1. Conforme assentado pelas instâncias ordinárias, “a autoria delitiva não restou demonstrada apenas no fato de o apenado ter sido encontrado logo após o delito na posse do bem subtraído, sem que tenha demonstrado sua origem lícita, mas também no depoimento da vítima, e por ter sido apontado, por populares, como aquele que estava empurrando a motocicleta momentos antes, sendo capturado pelos policiais em razão de possuir as mesmas características citadas, além de ter confirmado que o bem não lhe pertencia”.

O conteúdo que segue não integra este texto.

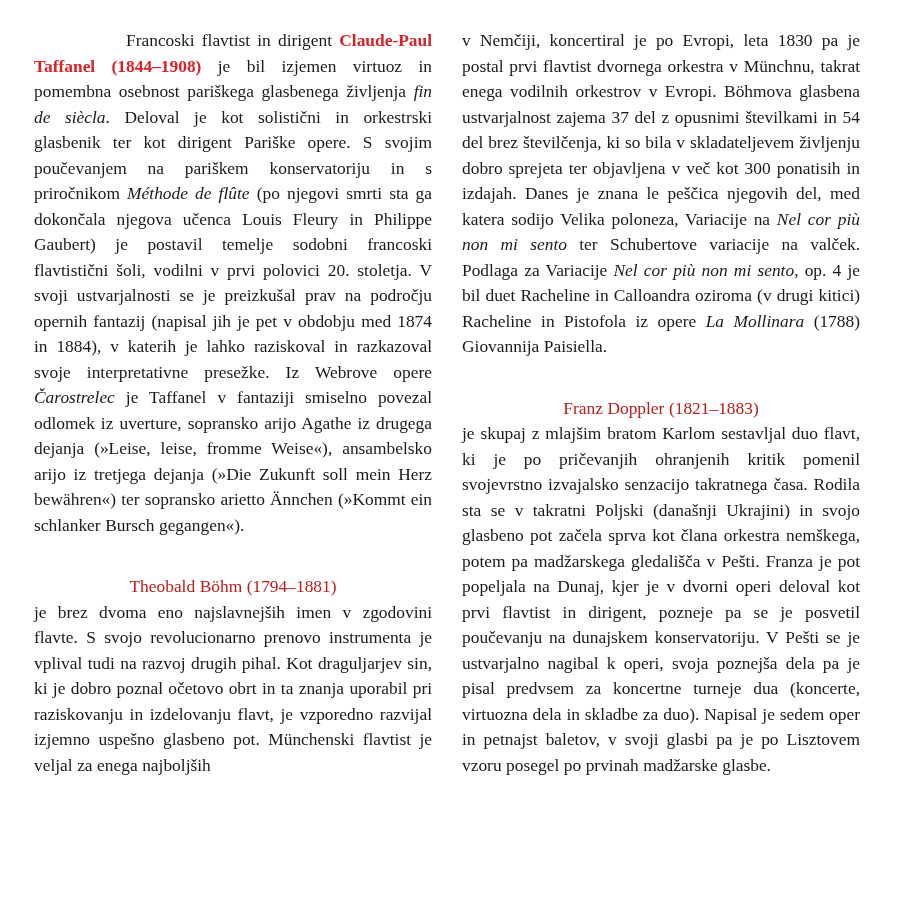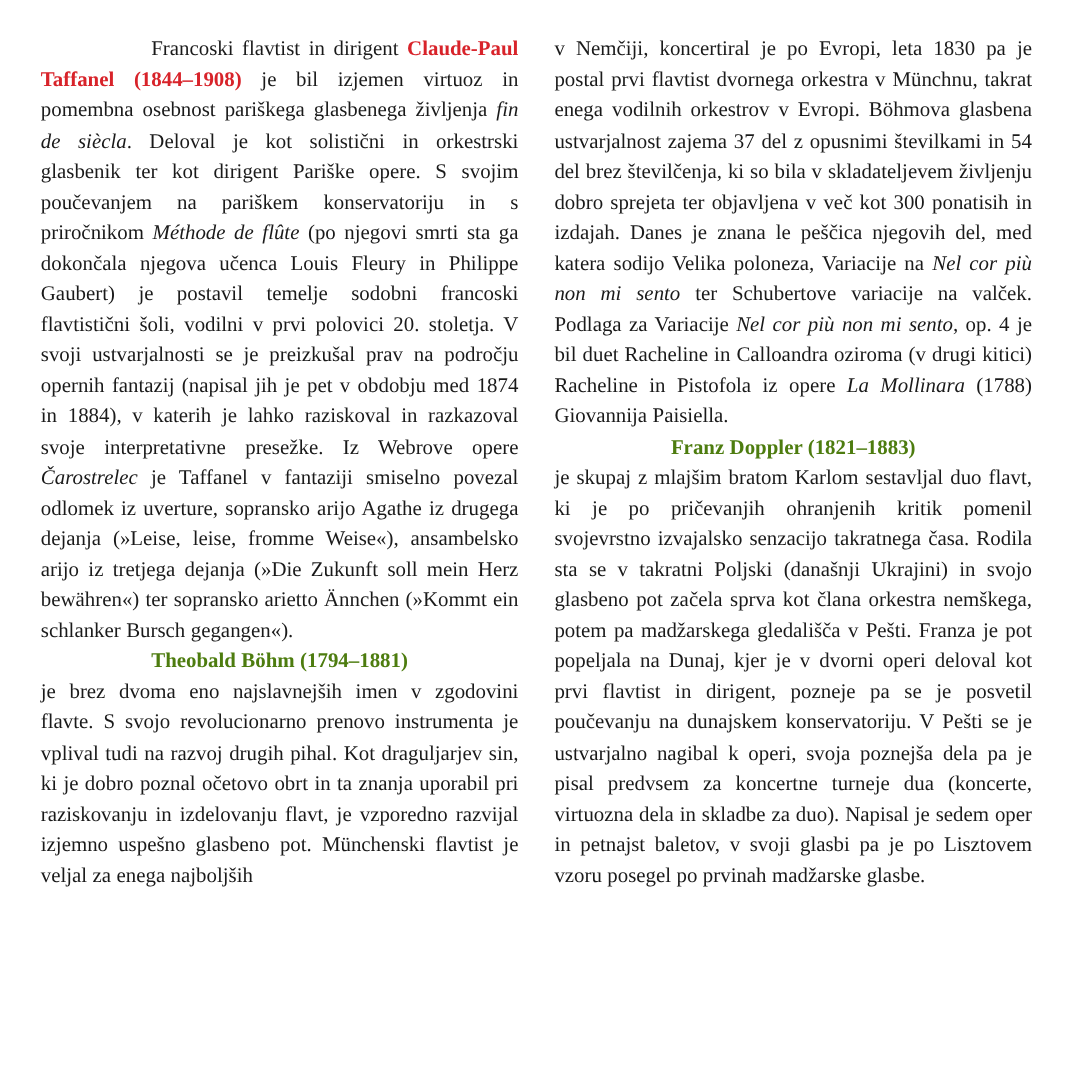"Francoski flavtist in dirigent" .column { gap: none -> 36px }
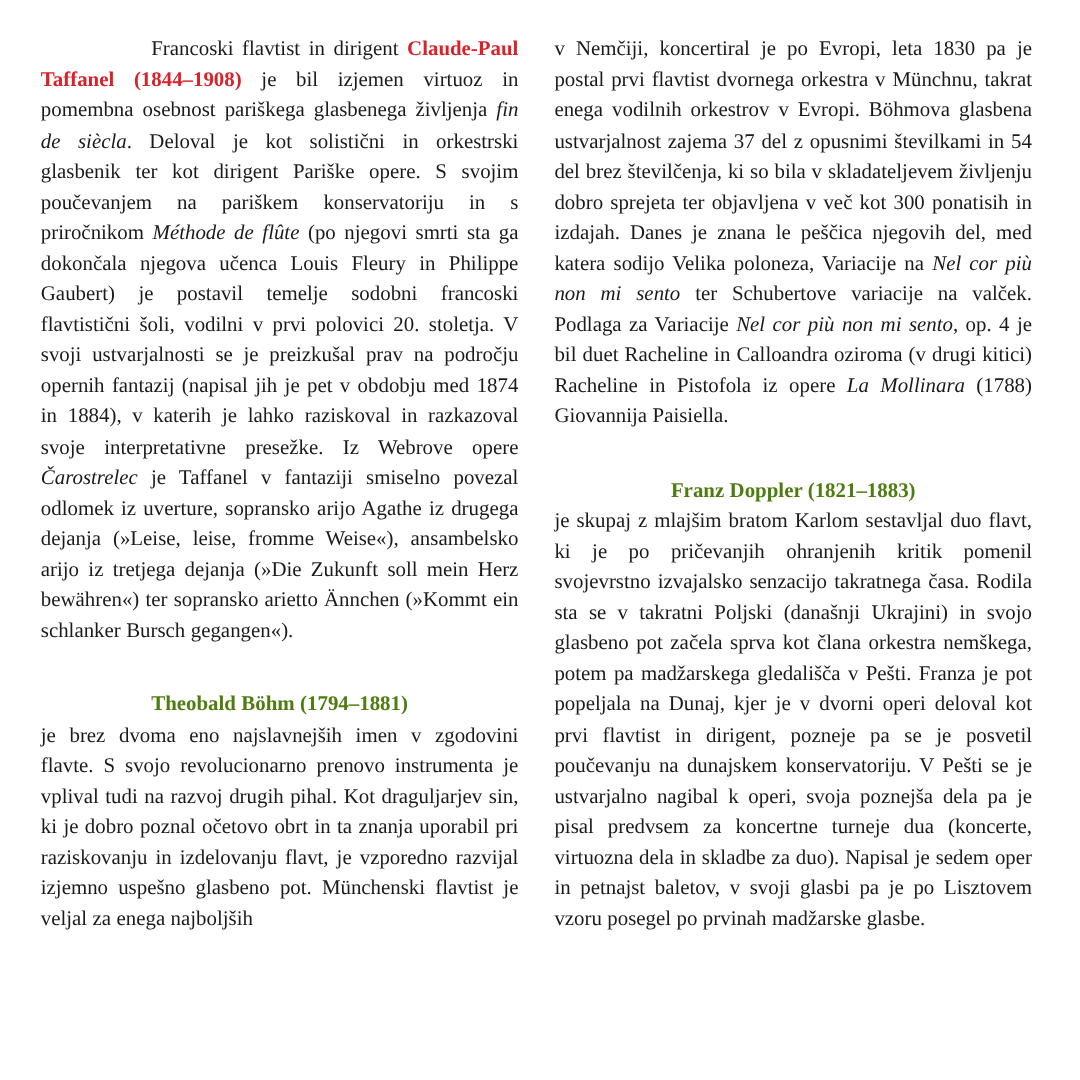"Franz Doppler (1821–1883)" .redhead { color: #4d7c0f -> #b91c1c; font-weight: bold -> normal }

2. O Superior Tribunal de Justiça não se distanciou da jurisprudência do Supremo Tribunal Federal ao concluir que o exame da tese defensiva perpassa necessariamente pela análise do acervo fático-probatório, providência incompatível com via processual eleita.
3. O agravante limitou-se a reiterar a fundamentação veiculada na inicial do habeas corpus, sem apresentar argumentos aptos a tornar insubsistente ato impugnado.
4. Agravo regimental ao qual se nega provimento.